** TASK TO CARRY OUT **
Write out again, exactly, the lines below starting at the one with "- Images of Use" and ending at the one with "are some examples.".

** SUPPLIED ENTRIES **
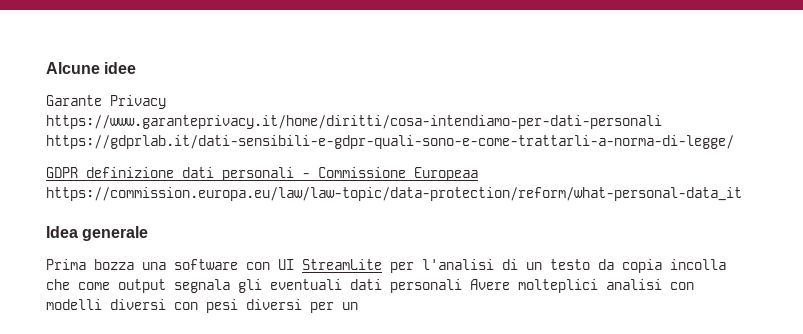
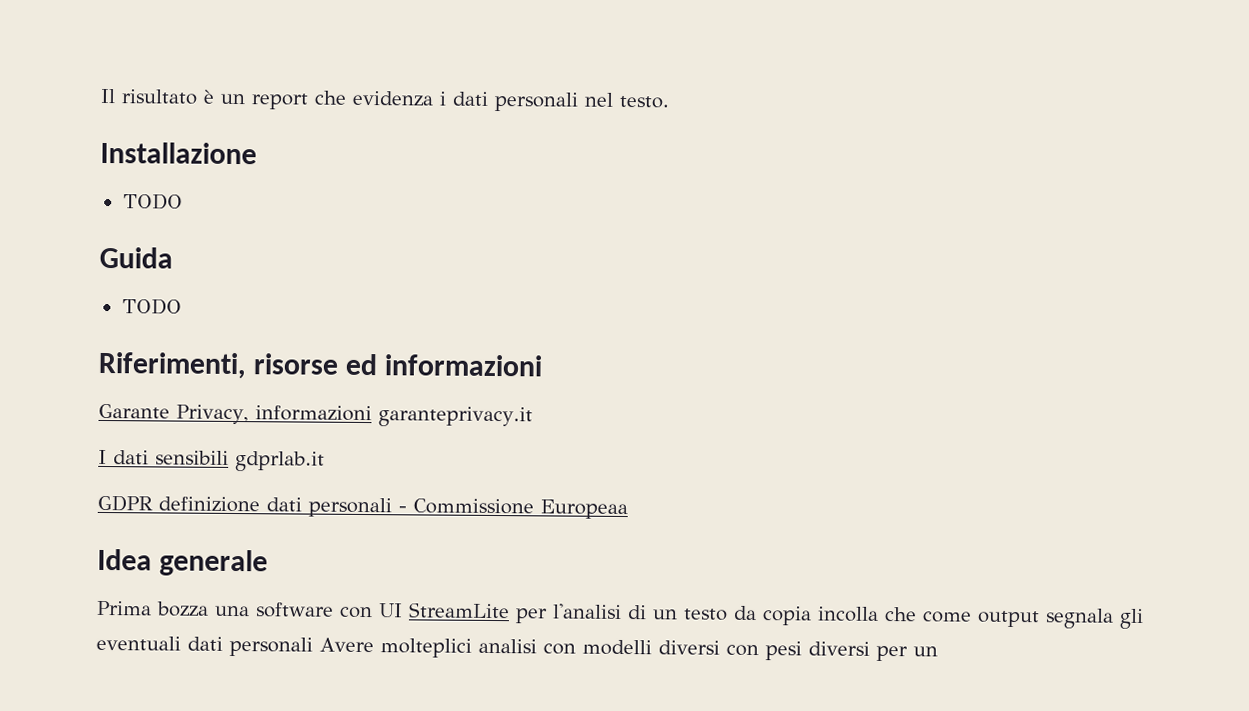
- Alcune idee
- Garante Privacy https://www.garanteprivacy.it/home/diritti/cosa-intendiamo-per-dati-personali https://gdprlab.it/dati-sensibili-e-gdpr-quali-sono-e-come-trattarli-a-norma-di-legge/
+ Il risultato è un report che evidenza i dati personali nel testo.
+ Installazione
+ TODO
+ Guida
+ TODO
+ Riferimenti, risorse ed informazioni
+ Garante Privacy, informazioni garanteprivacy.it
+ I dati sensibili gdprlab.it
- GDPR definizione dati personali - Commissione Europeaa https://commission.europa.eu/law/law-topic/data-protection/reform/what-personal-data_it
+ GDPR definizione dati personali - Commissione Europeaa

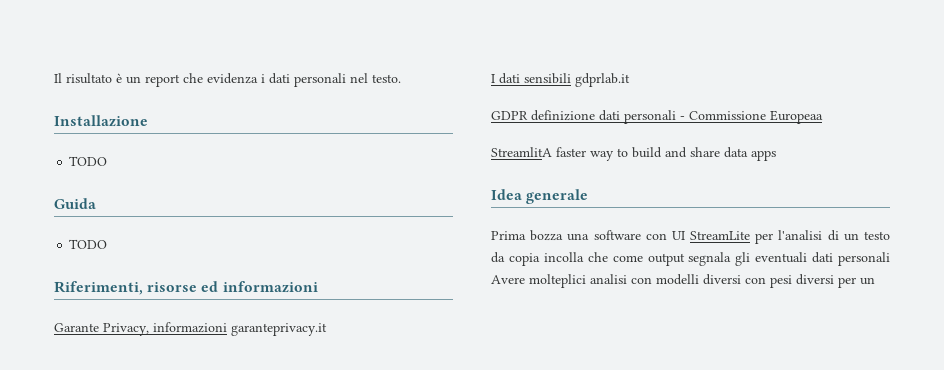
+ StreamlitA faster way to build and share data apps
--
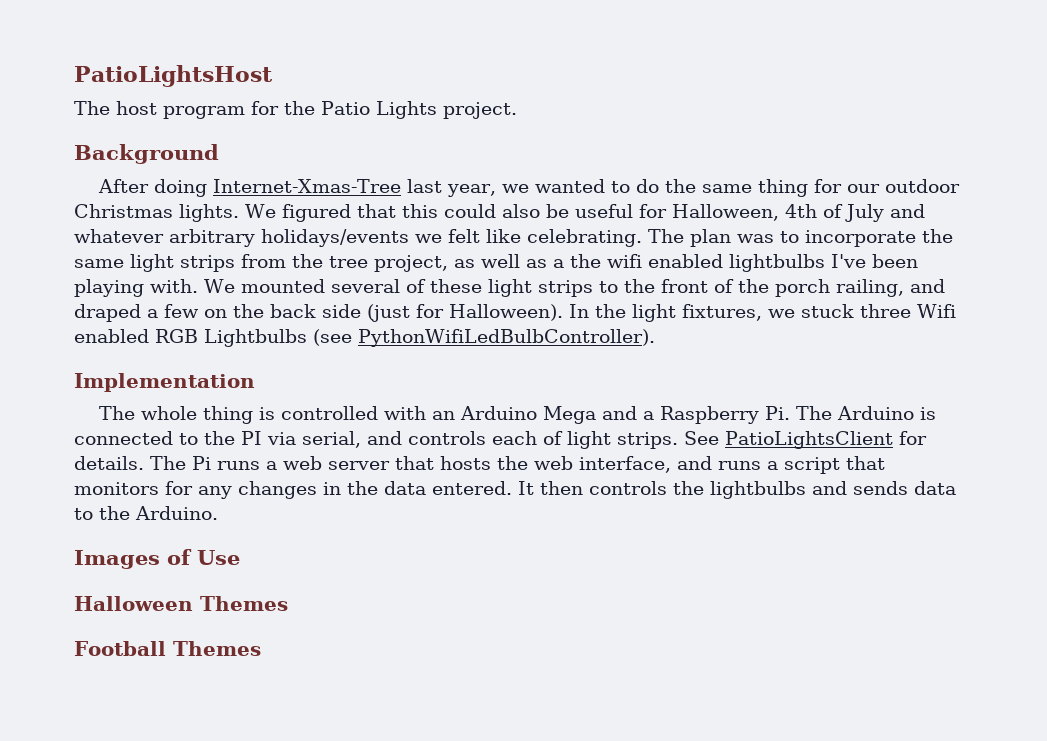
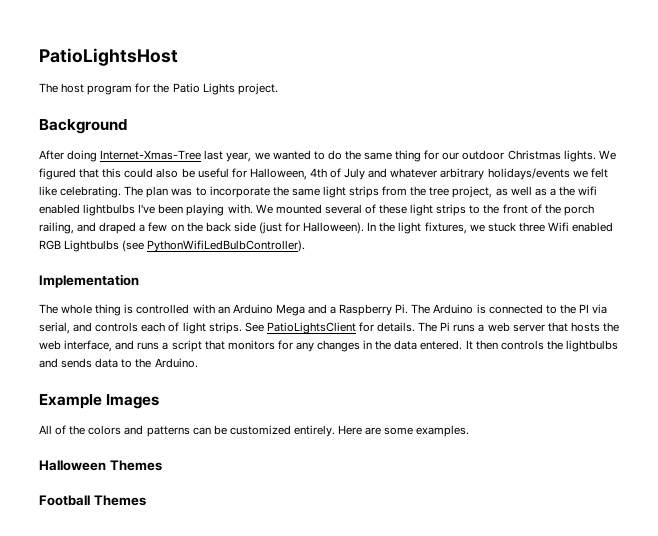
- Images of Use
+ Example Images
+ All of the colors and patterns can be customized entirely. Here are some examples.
--
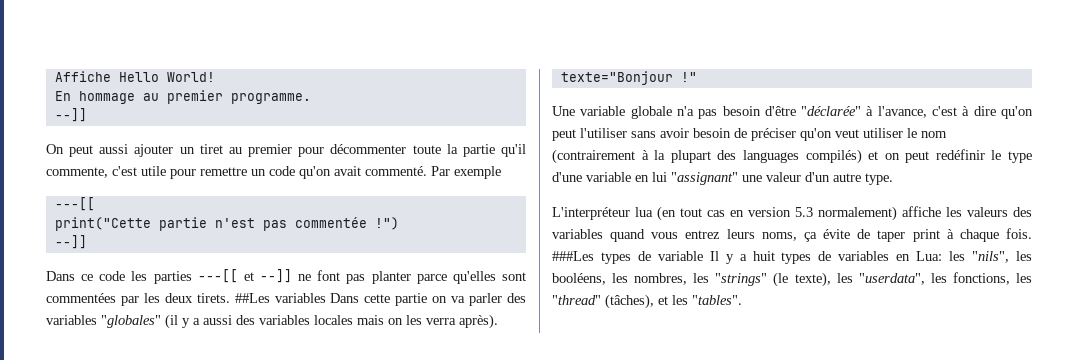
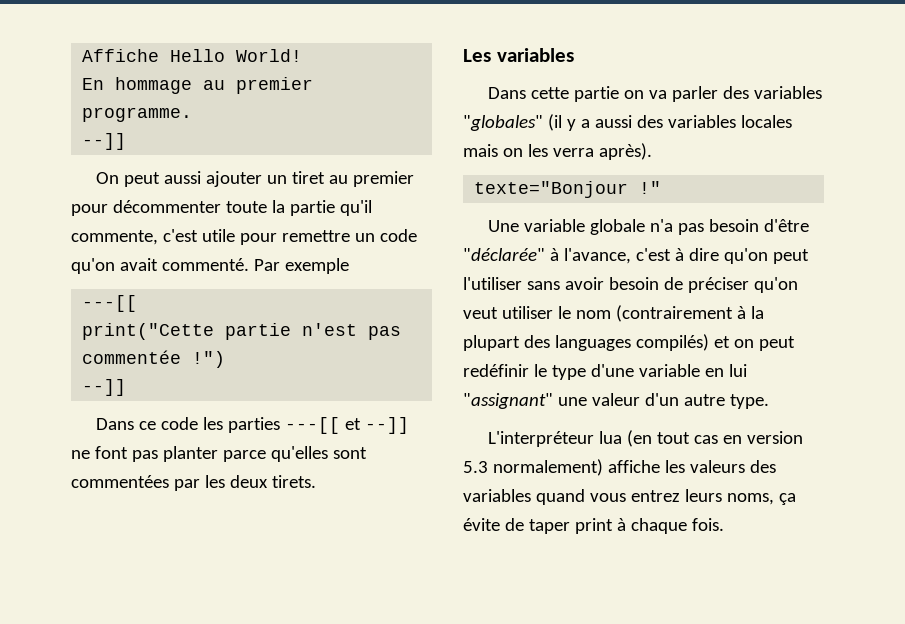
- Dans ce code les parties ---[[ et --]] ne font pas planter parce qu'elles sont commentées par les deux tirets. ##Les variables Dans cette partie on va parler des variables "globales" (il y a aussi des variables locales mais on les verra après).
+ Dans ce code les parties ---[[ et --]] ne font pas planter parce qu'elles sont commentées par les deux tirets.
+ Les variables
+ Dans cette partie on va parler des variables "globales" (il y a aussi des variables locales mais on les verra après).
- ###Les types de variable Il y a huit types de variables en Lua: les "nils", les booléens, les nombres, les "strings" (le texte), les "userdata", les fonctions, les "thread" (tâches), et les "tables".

** ANSWER AREA **
- Images of Use
+ Example Images
+ All of the colors and patterns can be customized entirely. Here are some examples.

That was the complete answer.